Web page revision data

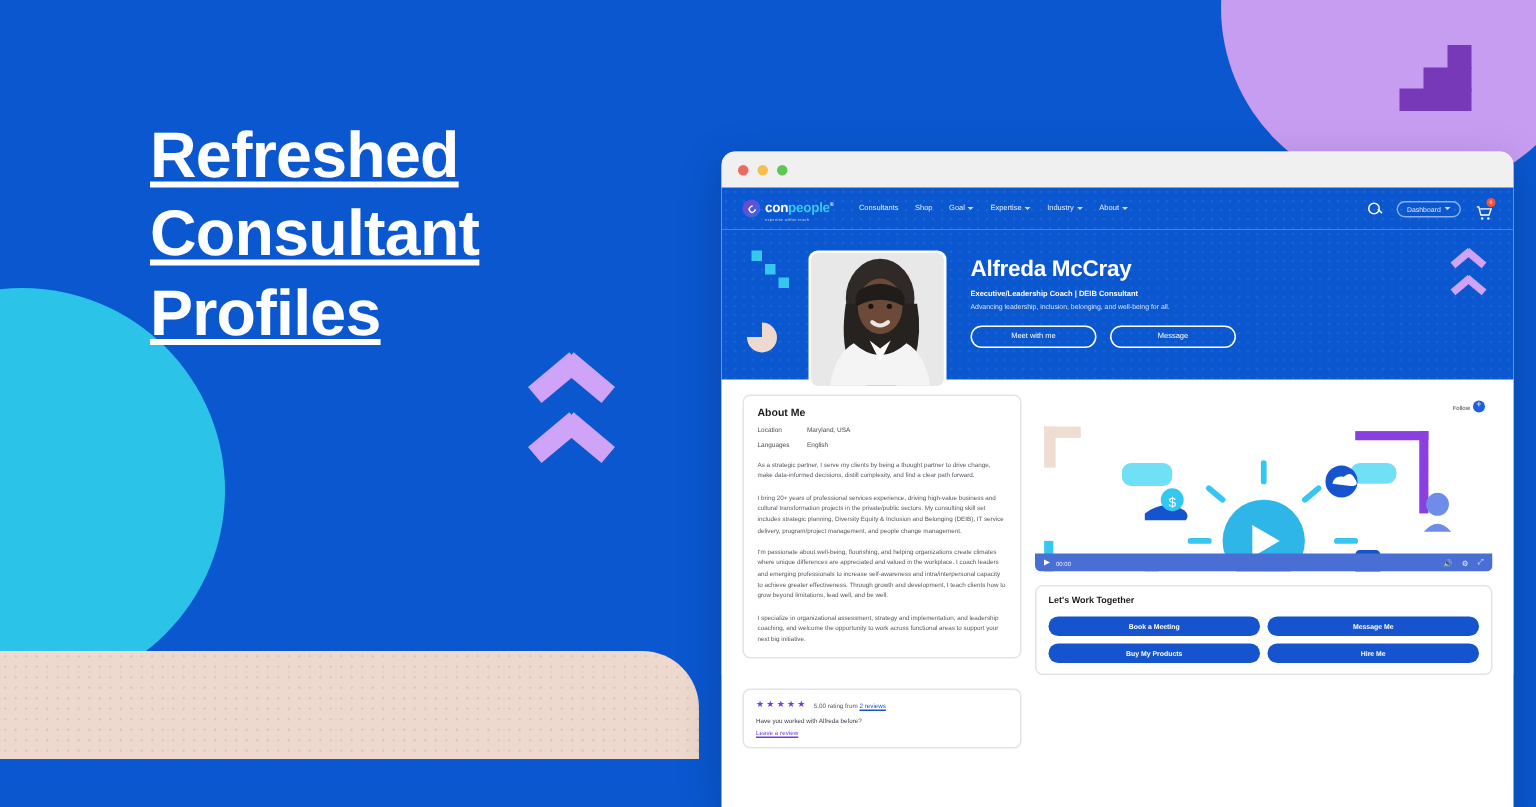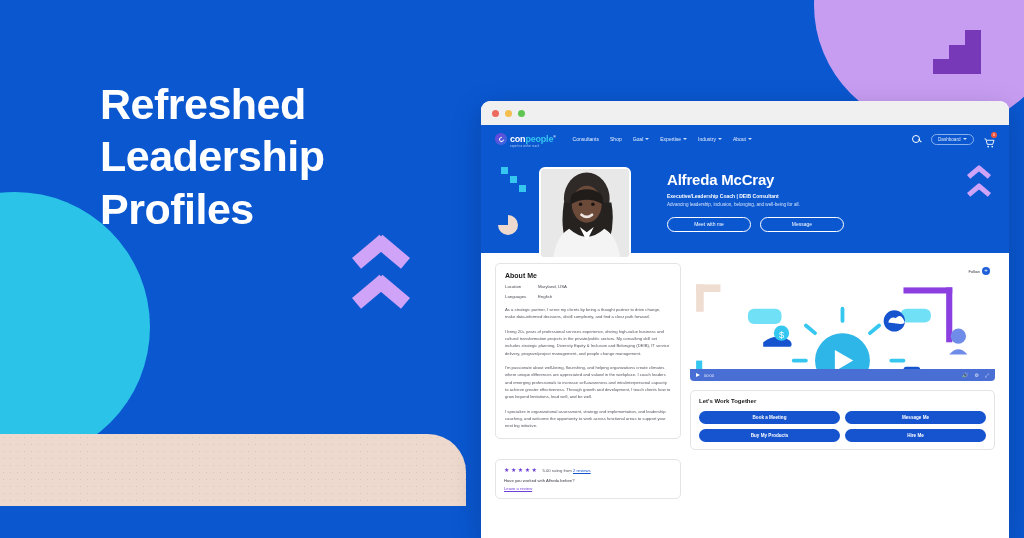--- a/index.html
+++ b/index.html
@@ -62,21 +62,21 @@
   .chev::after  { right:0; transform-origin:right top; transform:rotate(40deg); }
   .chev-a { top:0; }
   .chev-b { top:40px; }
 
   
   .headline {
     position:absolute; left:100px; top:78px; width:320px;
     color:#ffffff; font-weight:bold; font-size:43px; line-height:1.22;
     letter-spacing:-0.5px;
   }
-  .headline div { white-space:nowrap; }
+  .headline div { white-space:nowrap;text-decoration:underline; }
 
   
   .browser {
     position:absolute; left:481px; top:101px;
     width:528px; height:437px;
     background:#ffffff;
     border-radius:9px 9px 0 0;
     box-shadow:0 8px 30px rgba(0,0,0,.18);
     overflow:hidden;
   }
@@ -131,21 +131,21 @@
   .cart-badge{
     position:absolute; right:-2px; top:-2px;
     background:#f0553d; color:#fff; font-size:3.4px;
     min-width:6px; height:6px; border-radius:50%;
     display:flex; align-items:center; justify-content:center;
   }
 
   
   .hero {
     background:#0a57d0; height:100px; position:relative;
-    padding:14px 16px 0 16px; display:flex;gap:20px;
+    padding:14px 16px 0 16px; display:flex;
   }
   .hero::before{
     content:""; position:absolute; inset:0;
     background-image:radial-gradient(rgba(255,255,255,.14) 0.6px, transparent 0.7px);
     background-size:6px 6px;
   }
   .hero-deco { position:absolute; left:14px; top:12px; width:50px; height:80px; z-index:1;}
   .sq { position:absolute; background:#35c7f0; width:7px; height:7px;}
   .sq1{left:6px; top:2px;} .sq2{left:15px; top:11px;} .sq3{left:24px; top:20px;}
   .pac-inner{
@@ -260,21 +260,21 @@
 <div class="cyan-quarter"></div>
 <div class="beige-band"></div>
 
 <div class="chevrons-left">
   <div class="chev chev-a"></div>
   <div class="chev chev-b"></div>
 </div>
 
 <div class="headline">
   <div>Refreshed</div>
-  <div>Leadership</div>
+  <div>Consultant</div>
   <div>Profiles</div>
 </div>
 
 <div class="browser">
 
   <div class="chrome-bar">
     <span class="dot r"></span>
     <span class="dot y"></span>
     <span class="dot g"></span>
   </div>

- **TASK DIRECTIONS**
Your answer must be an exact copy of the records, without the pictures.

- **WRITTEN RESPONSE**
--- a/index.html
+++ b/index.html
@@ -62,21 +62,21 @@
   .chev::after  { right:0; transform-origin:right top; transform:rotate(40deg); }
   .chev-a { top:0; }
   .chev-b { top:40px; }
 
   
   .headline {
     position:absolute; left:100px; top:78px; width:320px;
     color:#ffffff; font-weight:bold; font-size:43px; line-height:1.22;
     letter-spacing:-0.5px;
   }
-  .headline div { white-space:nowrap; }
+  .headline div { white-space:nowrap;text-decoration:underline; }
 
   
   .browser {
     position:absolute; left:481px; top:101px;
     width:528px; height:437px;
     background:#ffffff;
     border-radius:9px 9px 0 0;
     box-shadow:0 8px 30px rgba(0,0,0,.18);
     overflow:hidden;
   }
@@ -131,21 +131,21 @@
   .cart-badge{
     position:absolute; right:-2px; top:-2px;
     background:#f0553d; color:#fff; font-size:3.4px;
     min-width:6px; height:6px; border-radius:50%;
     display:flex; align-items:center; justify-content:center;
   }
 
   
   .hero {
     background:#0a57d0; height:100px; position:relative;
-    padding:14px 16px 0 16px; display:flex;gap:20px;
+    padding:14px 16px 0 16px; display:flex;
   }
   .hero::before{
     content:""; position:absolute; inset:0;
     background-image:radial-gradient(rgba(255,255,255,.14) 0.6px, transparent 0.7px);
     background-size:6px 6px;
   }
   .hero-deco { position:absolute; left:14px; top:12px; width:50px; height:80px; z-index:1;}
   .sq { position:absolute; background:#35c7f0; width:7px; height:7px;}
   .sq1{left:6px; top:2px;} .sq2{left:15px; top:11px;} .sq3{left:24px; top:20px;}
   .pac-inner{
@@ -260,21 +260,21 @@
 <div class="cyan-quarter"></div>
 <div class="beige-band"></div>
 
 <div class="chevrons-left">
   <div class="chev chev-a"></div>
   <div class="chev chev-b"></div>
 </div>
 
 <div class="headline">
   <div>Refreshed</div>
-  <div>Leadership</div>
+  <div>Consultant</div>
   <div>Profiles</div>
 </div>
 
 <div class="browser">
 
   <div class="chrome-bar">
     <span class="dot r"></span>
     <span class="dot y"></span>
     <span class="dot g"></span>
   </div>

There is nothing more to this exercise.